• [Goal of the exercise]:
Retype word for word the stretch of entries below from the line that has "principe de souveraineté" through the line that has "text: 2021 ->", and omit the pictures.

• [Data for this task]:
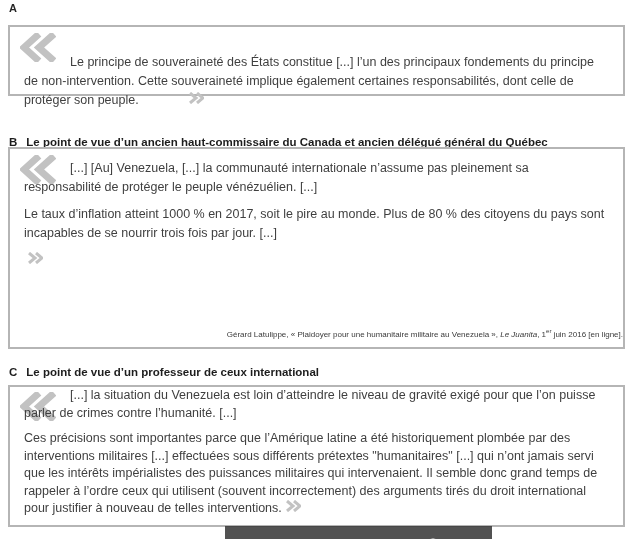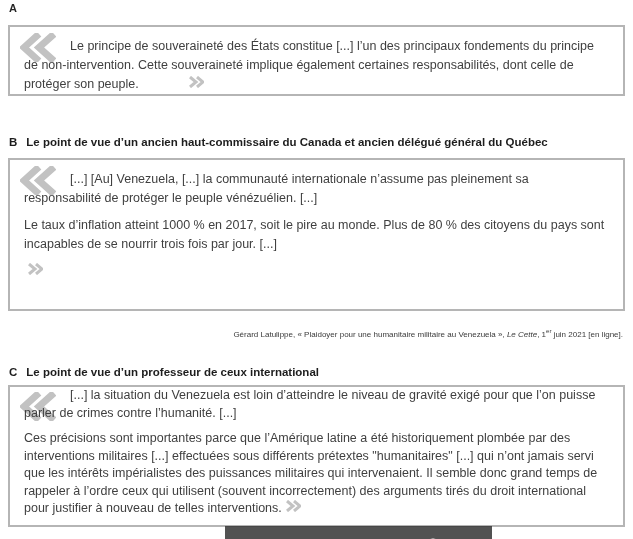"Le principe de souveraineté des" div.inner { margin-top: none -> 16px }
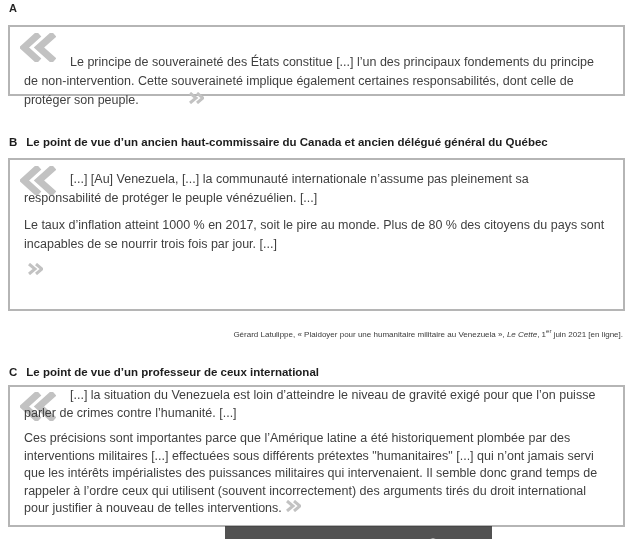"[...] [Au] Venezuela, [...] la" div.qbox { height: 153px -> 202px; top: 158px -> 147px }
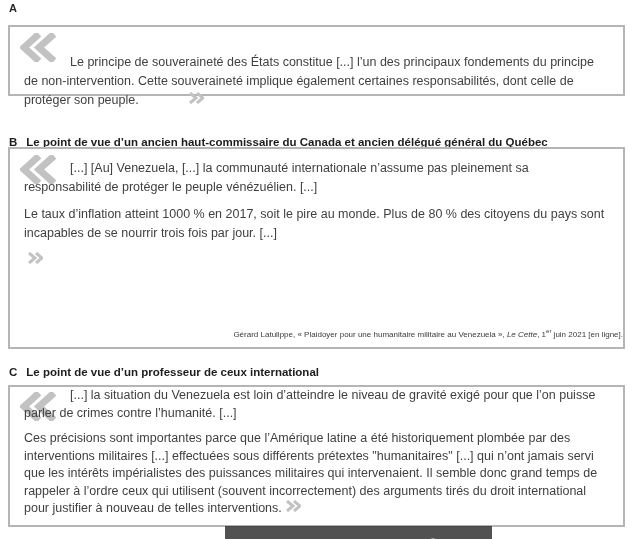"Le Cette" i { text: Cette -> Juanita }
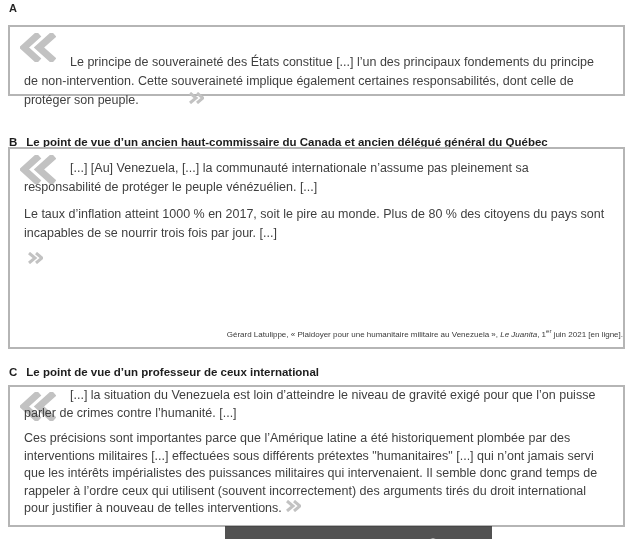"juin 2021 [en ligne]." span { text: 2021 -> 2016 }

* * *

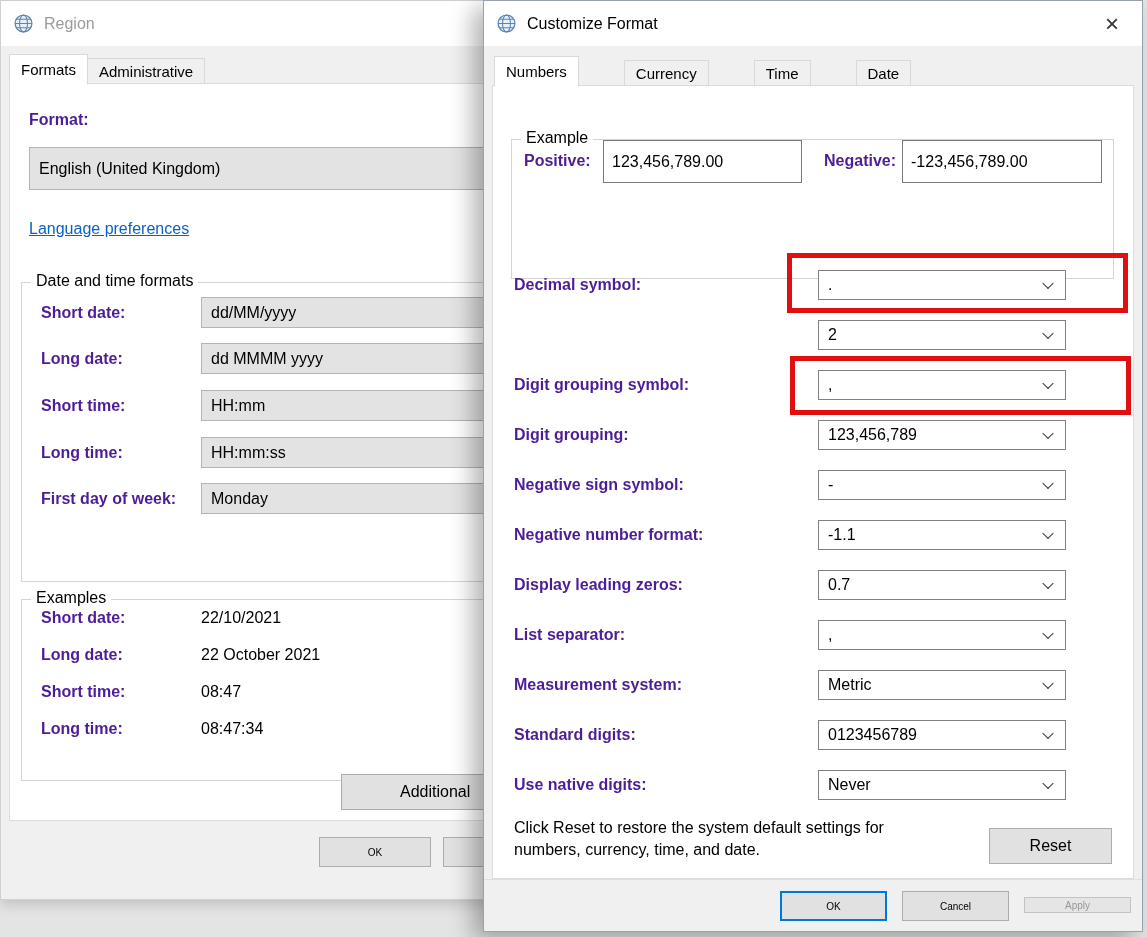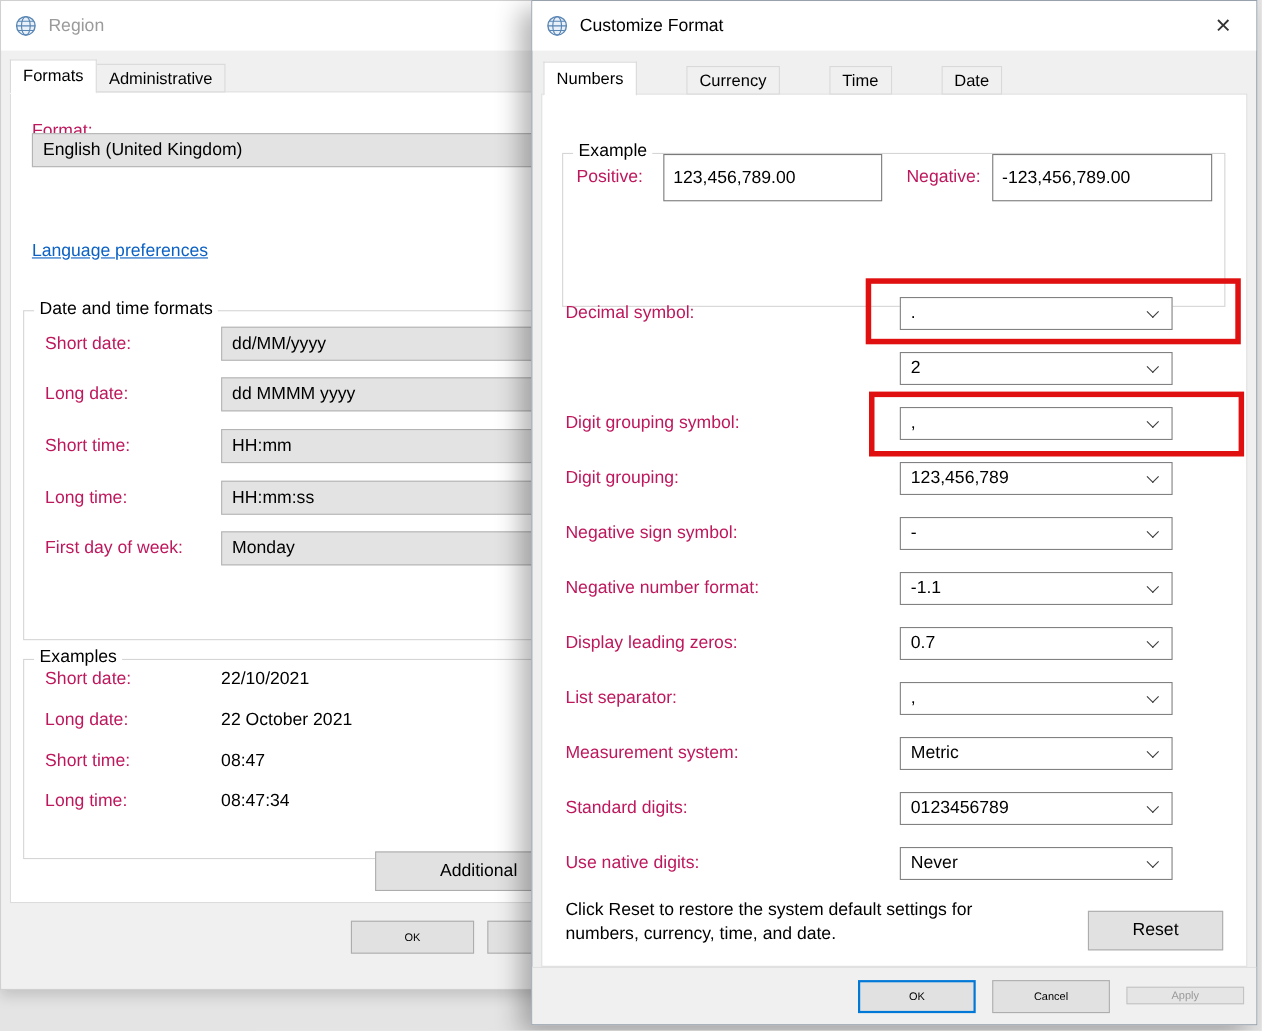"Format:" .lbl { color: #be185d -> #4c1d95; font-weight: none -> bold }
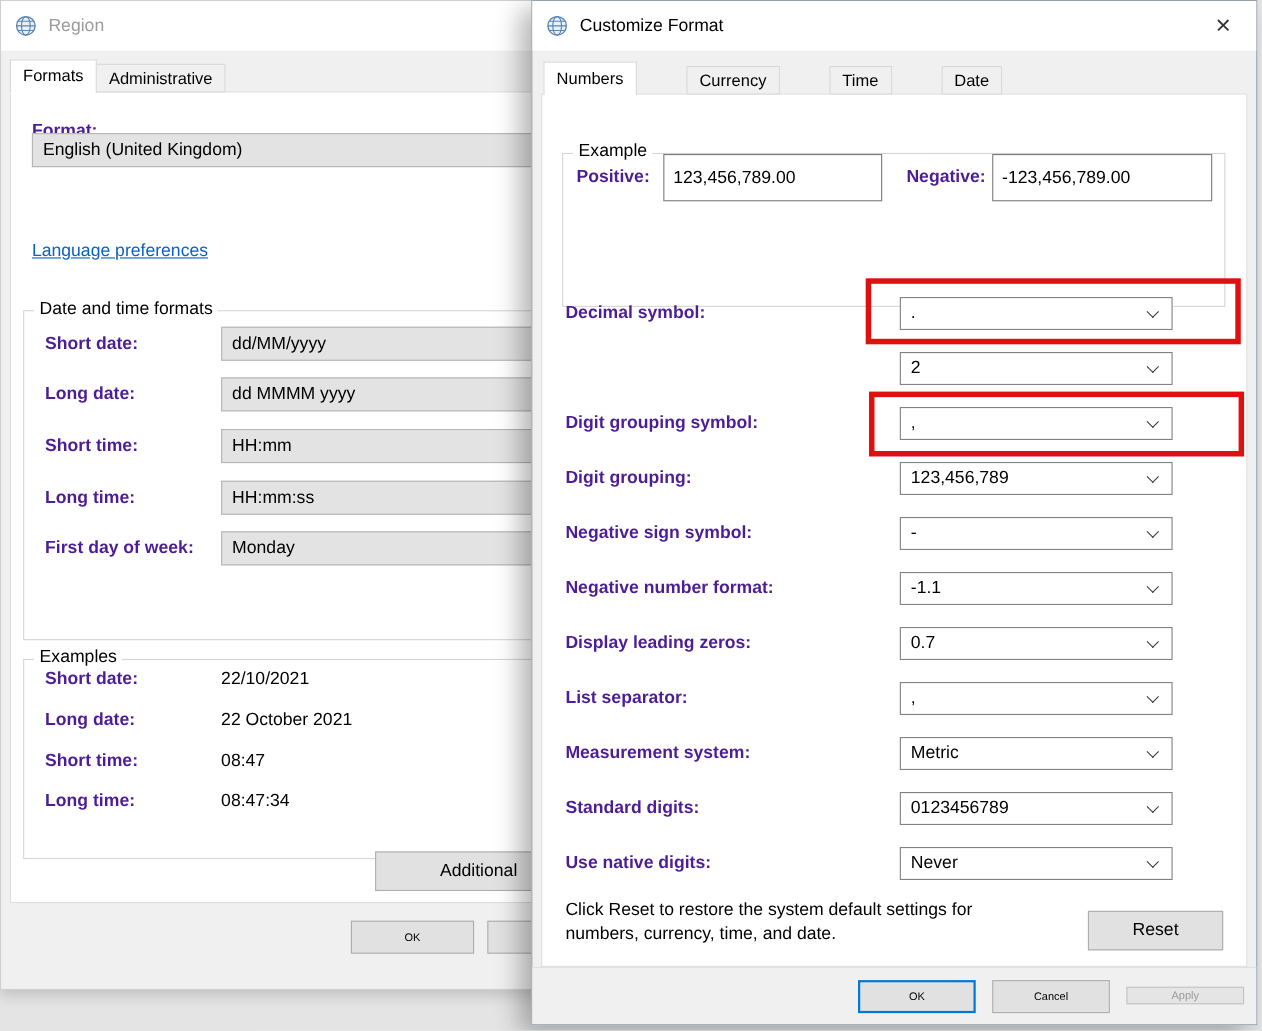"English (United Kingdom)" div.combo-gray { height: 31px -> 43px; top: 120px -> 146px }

--

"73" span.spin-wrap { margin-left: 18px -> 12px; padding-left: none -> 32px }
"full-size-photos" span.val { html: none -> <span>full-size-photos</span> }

• [Expected output]:
"Le principe de souveraineté des" div.inner { margin-top: none -> 16px }
"[...] [Au] Venezuela, [...] la" div.qbox { height: 153px -> 202px; top: 158px -> 147px }
"Le Cette" i { text: Cette -> Juanita }
"juin 2021 [en ligne]." span { text: 2021 -> 2016 }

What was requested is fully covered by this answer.